**WHAT THE TASK REQUIRES**
Only the final stretch of the data is wanted: reproduce the line containing "row order: Change % descending" and each line after it, exactly.

(Version comparison data)

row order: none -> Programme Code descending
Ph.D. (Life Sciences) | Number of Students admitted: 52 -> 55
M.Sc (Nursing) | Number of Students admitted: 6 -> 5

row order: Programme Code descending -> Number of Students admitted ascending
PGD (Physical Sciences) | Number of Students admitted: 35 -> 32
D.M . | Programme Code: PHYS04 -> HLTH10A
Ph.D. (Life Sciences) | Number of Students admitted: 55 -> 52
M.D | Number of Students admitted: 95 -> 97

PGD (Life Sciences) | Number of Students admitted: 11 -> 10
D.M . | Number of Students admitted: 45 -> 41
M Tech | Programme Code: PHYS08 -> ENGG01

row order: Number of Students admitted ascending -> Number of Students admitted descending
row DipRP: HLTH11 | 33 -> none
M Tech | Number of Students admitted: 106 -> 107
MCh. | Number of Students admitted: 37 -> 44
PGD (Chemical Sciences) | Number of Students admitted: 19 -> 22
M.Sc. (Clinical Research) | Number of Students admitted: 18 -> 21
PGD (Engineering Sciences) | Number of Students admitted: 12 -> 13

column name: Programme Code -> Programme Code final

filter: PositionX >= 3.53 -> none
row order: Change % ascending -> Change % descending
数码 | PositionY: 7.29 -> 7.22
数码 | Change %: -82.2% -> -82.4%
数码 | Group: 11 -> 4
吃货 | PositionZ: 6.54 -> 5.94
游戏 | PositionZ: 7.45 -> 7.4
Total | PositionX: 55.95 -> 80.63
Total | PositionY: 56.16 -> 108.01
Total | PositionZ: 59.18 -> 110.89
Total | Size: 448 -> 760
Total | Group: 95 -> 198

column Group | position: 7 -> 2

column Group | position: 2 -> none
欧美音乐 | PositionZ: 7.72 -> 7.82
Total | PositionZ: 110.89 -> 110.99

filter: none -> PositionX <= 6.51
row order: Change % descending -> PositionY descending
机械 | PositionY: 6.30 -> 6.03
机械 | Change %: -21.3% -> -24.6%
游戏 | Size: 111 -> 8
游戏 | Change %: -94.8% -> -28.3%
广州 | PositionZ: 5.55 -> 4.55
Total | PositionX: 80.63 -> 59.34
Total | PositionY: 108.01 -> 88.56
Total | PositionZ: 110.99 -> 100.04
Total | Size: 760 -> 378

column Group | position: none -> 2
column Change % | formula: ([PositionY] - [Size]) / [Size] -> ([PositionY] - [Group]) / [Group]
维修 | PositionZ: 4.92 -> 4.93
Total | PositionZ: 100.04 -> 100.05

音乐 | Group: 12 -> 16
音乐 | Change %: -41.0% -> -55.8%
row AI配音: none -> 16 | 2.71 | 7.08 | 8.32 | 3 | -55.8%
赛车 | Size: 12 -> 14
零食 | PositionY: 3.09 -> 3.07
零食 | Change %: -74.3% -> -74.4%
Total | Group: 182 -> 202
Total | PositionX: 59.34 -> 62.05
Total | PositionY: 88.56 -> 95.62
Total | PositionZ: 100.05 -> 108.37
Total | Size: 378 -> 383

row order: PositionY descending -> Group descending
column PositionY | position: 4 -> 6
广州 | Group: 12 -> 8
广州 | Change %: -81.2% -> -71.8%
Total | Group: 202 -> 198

**WRITTEN ANSWER**
row order: Change % descending -> PositionY descending
机械 | PositionY: 6.30 -> 6.03
机械 | Change %: -21.3% -> -24.6%
游戏 | Size: 111 -> 8
游戏 | Change %: -94.8% -> -28.3%
广州 | PositionZ: 5.55 -> 4.55
Total | PositionX: 80.63 -> 59.34
Total | PositionY: 108.01 -> 88.56
Total | PositionZ: 110.99 -> 100.04
Total | Size: 760 -> 378

column Group | position: none -> 2
column Change % | formula: ([PositionY] - [Size]) / [Size] -> ([PositionY] - [Group]) / [Group]
维修 | PositionZ: 4.92 -> 4.93
Total | PositionZ: 100.04 -> 100.05

音乐 | Group: 12 -> 16
音乐 | Change %: -41.0% -> -55.8%
row AI配音: none -> 16 | 2.71 | 7.08 | 8.32 | 3 | -55.8%
赛车 | Size: 12 -> 14
零食 | PositionY: 3.09 -> 3.07
零食 | Change %: -74.3% -> -74.4%
Total | Group: 182 -> 202
Total | PositionX: 59.34 -> 62.05
Total | PositionY: 88.56 -> 95.62
Total | PositionZ: 100.05 -> 108.37
Total | Size: 378 -> 383

row order: PositionY descending -> Group descending
column PositionY | position: 4 -> 6
广州 | Group: 12 -> 8
广州 | Change %: -81.2% -> -71.8%
Total | Group: 202 -> 198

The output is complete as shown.